Nel costone sottostante la Chiesa di San Pietro de Arenula, lungo il vecchio sentiero che collegava Monte San Giovanni Campano con Colli, sorge la monumentale fontana “Canale” e presso di essa scorre il “Riuccio”, ruscello che dalla sovrastante sorgente “Mendrella” scarica le acque nel torrente Amaseno.
Per i visitatori che si attendono una semplice fonte la sorpresa è grande, la struttura del canale appare maestosa, realizzata in pietra locale, con tre archetti nella larga facciata in corrispondenza degli ex tre serbatoi ed alla cui base sgorgano tre cannelle che versano le limpide acque in grandi fontanili di pietra.
Già nel 1274 in un atto di vendita venne citata la località “Collis de Canale” e nel 1553 nell’atto matrimoniale di tale Cintia di Cicco Dante viene citata nell’atto della dote anche da un terreno con quattro ulivi in “ contrada que dicitur lo collo dello canale”.
In una delibera comunale del 1725 risulta che furono eletti due delegati per “astringere i paesani a condurvi la puzzolana e altro”, materiali occorrenti per il completamento di lavori di manutenzione. Si presume che tali lavori si resero necessari per l’aumento demografico della popolazione che fino allora avevano privilegiato per comodità la Fontana Magna, soprattutto per la maggior vicinanza con il centro abitato, ma con l’aumento della popolazione si rese necessaria una migliore e maggiore fruizione della Fontana Canale ed al termine dei lavori il Governatore Andrea Bonifazi presenziò all’inaugurazione della “noua Fontana del Canale, così ben fatta”.
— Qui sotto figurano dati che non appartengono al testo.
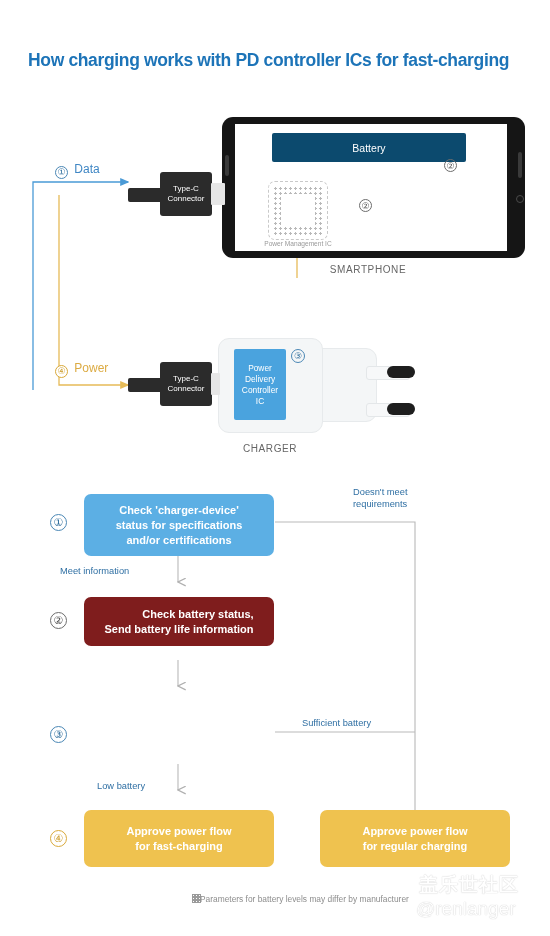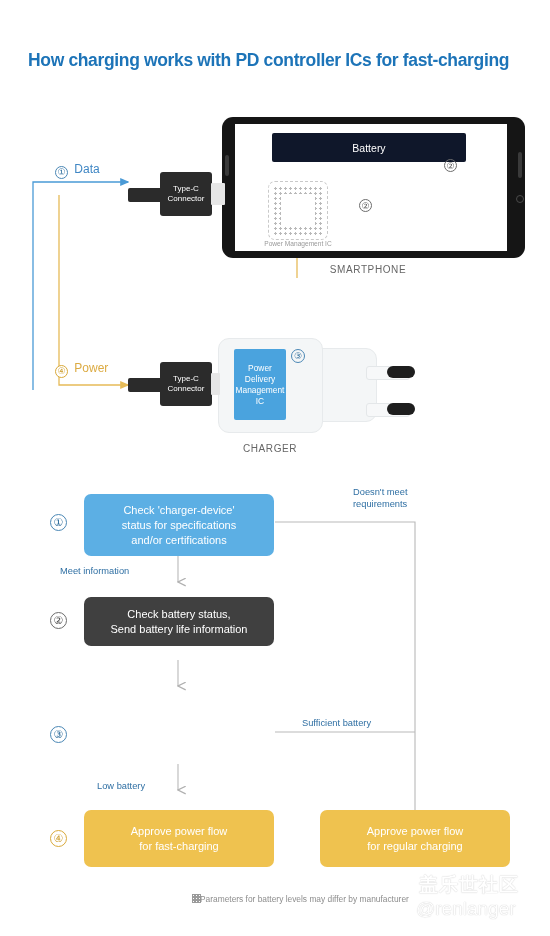"Battery" .battery-block { background: #0f172a -> #0c4a6e }
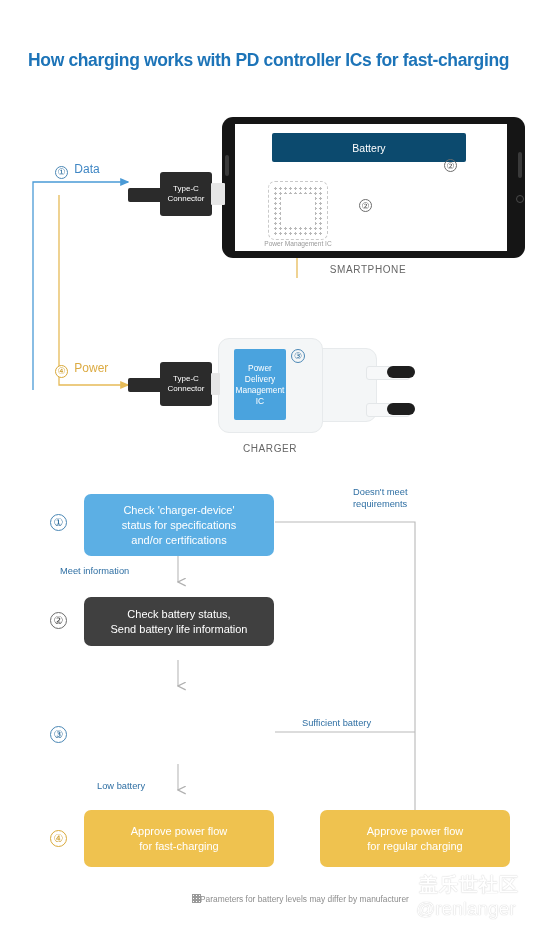"Management" div { text: Management -> Controller }
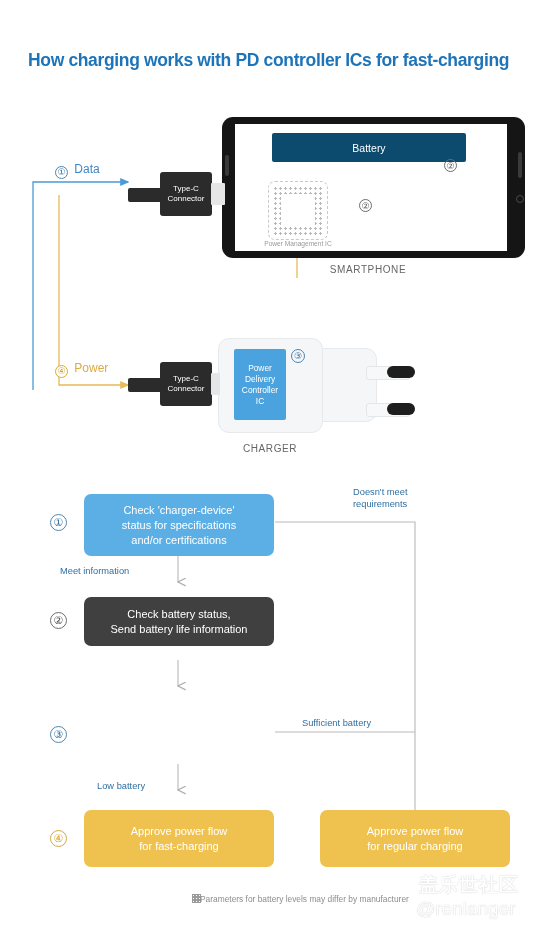"Check 'charger-device'" .fbox { font-weight: none -> bold }
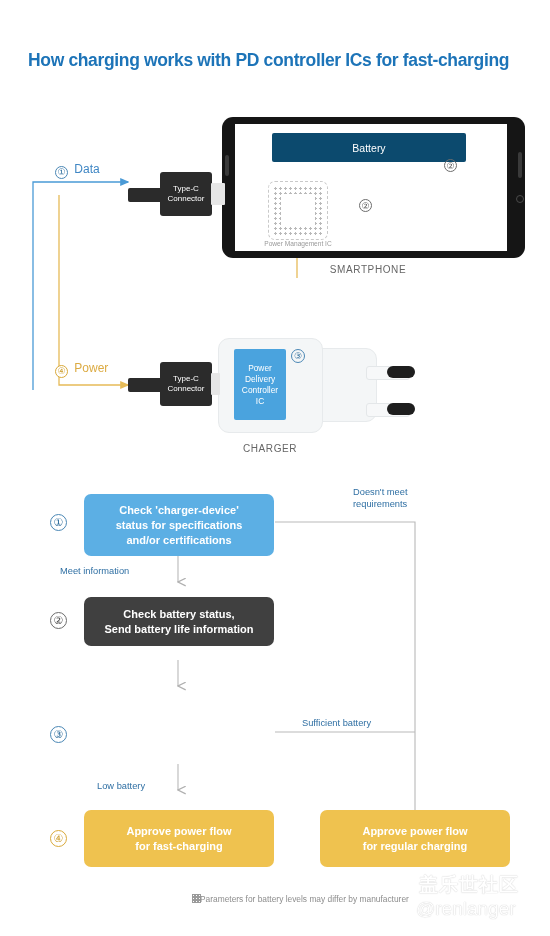"Check battery status," .fbox-gray { background: #404040 -> #7f1d1d; text-align: none -> right }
Dopo cinquant’anni, nel 1765 la municipalità decise un nuovo intervento ma soltanto nel 1797 si trovano documenti che riguardano una “selciata avanti i Fontanili. …”all’acquedotto”…e a tre cannelle”. Anche nel 1801 il Consiglio comunale si interessò dello stato di Fontana Canale e dell’urgente necessità di riparazioni. Nel 1835 il Gonfaloniere Mobilj dichiarò che al termine dei lavori nella Fontana Canale un solo “bottino” alimentava 2 le tre vasche utilizzate come abbeveratoio e lavatoio presentando comunque l’inconveniente dell’abuso delle lavandaie che “lordavano indistintamente le vasche con degli escrementi che non risparmiavano quelle riservate alle bevande degli animali” e consigliando di stabilire pene pecuniarie e corporali per fermare gli abusi delle lavandaie.
Bibliografia:
D.Atanasio Taglienti : Monte San Giovanni Campano – Canneto – Strangolagalli alla luce delle pergamene 1995 Casamari;
Fulgido Velocci :Glie Canale , storia di una fontana.